The R9 is ideal for the Desert Tech MDRX and its assorted calibers

Adaptation
YHM is one of many manufacturers that has embraced the uniformity of threads. The threaded rear end of the R9 can be fitted with a direct thread cap (1/2-28 or 5/8-24), or it can fit a Nielsen booster assembly and run with one of various piston manufacturers. It doesn’t end there, it can also use YHM’s Phantom QD system, which allows rapid swapping of the suppressor from various YHM muzzle devices. Further still, the can uses the same threads as other major manufacturers like Dead Air and SilencerCo, so you could also install those devices. I have all three options for my R9, I have both thread caps that I use when shooting the R9 on my precision guns, and I also have the QD mount so I can swap it back and forth on my carbines as well. I run a Rugged suppressors piston inside my Nielson Booster assembly, which makes my Canik TP9 quiet and smooth as ever I could ask.
The R9 is only threaded on the breach end, the rest of it’s construction is solid baffles welded together making it simple and no non-sense. The provided tools allow the user to tighten down the various assorted mounting options, and perhaps more importantly disassemble them after being used.

Shooting with the YHM R9
The very first shots I fired through the R9 were with my pistol. It was the first mounting adaptor in my possession so I went straight to the range to try it out.
The R9 tamed all the sounds produced by my pistol, adding of course its due weight and a bit of added backpressure. But the heavier muzzle sure made the pistol smooth and even more controllable. Shooting the pistol in closed quarters was very tolerable, the sound reduction was everything I’d hoped for, and the function was flawless.
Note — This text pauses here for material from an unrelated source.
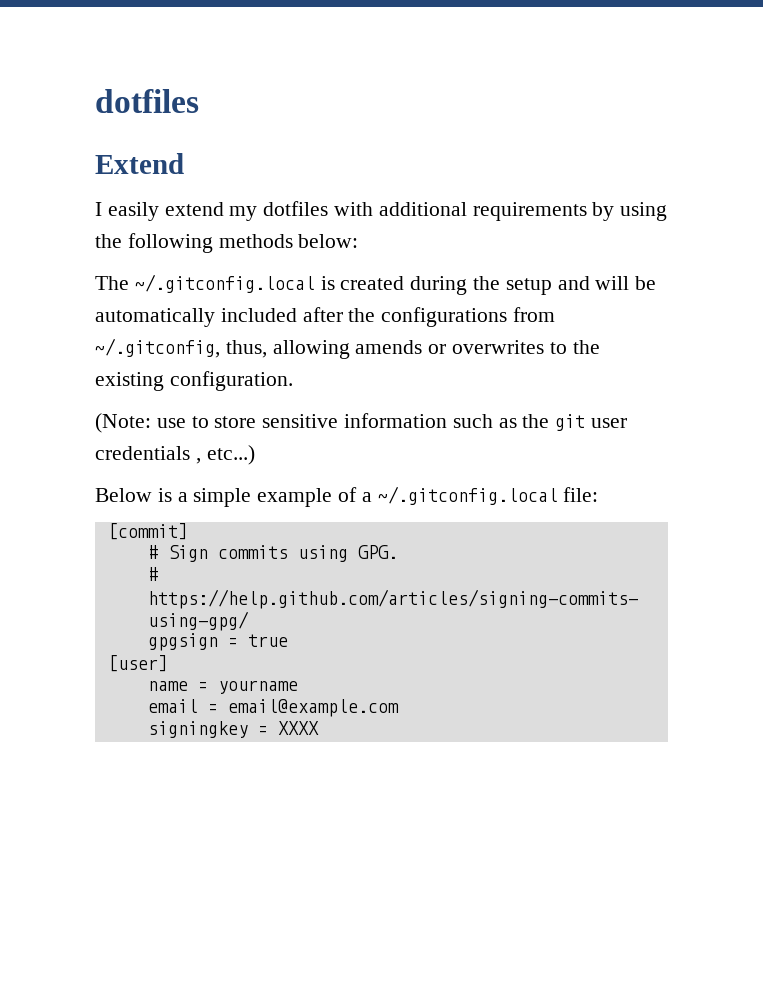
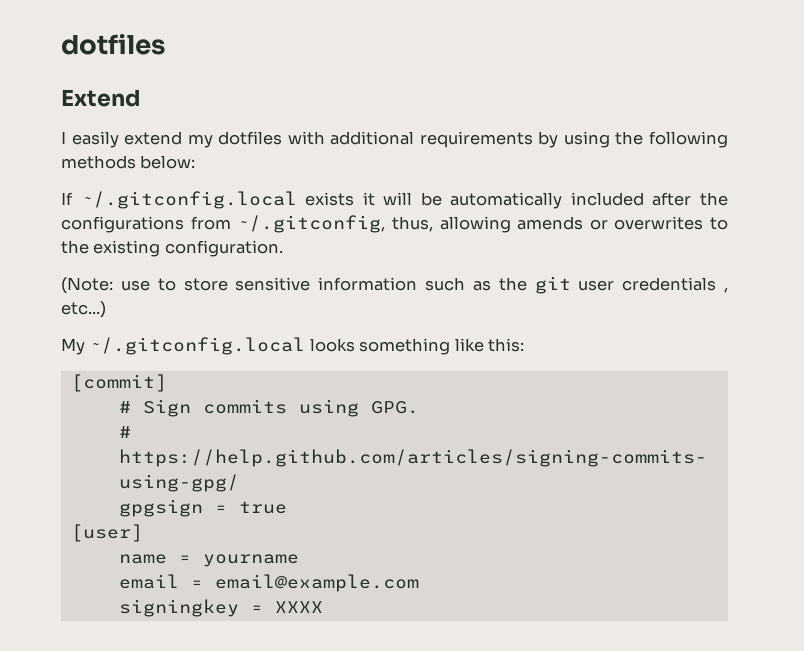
[95,274,590,295] The ~/.gitconfig.local is created during the setup and -> [61,191,375,209] If ~/.gitconfig.local exists it
[95,486,599,507] Below is a simple example of a ~/.gitconfig.local file: -> [61,337,525,355] My ~/.gitconfig.local looks something like this:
The R9 seen mounted direct on my SRS M2 6mm GT

Shortly thereafter I received the 5/8-24 direct thread adaptor, and the R9 went straight to my SRS M2 chambered in 6mm GT. It stayed there for quite some time, hundreds of rounds sent through the R9 from fifty to seventeen-hundred yards. The accuracy of the rifle was if anything enhanced by the presence of the R9, this is typical in my experience. Cartridges like the 6mm GT were easily suppressed by the R9, making precision even more pleasant.

The QD mount for the R9 is perfect for running the suppressor back and forth between rifles. I ran the Phantom flash hider on my 308 carbine threaded 5/8-24. and on my 5.56 chambered carbine I use the Phantom Turbo 556 muzzle brake. This made it easy to swap the R9 back and forth between the two rifles, both of which sounded great when suppressed with the R9. With the gas turned down a notch on both rifles, they functioned perfectly without gassing me out at the breach.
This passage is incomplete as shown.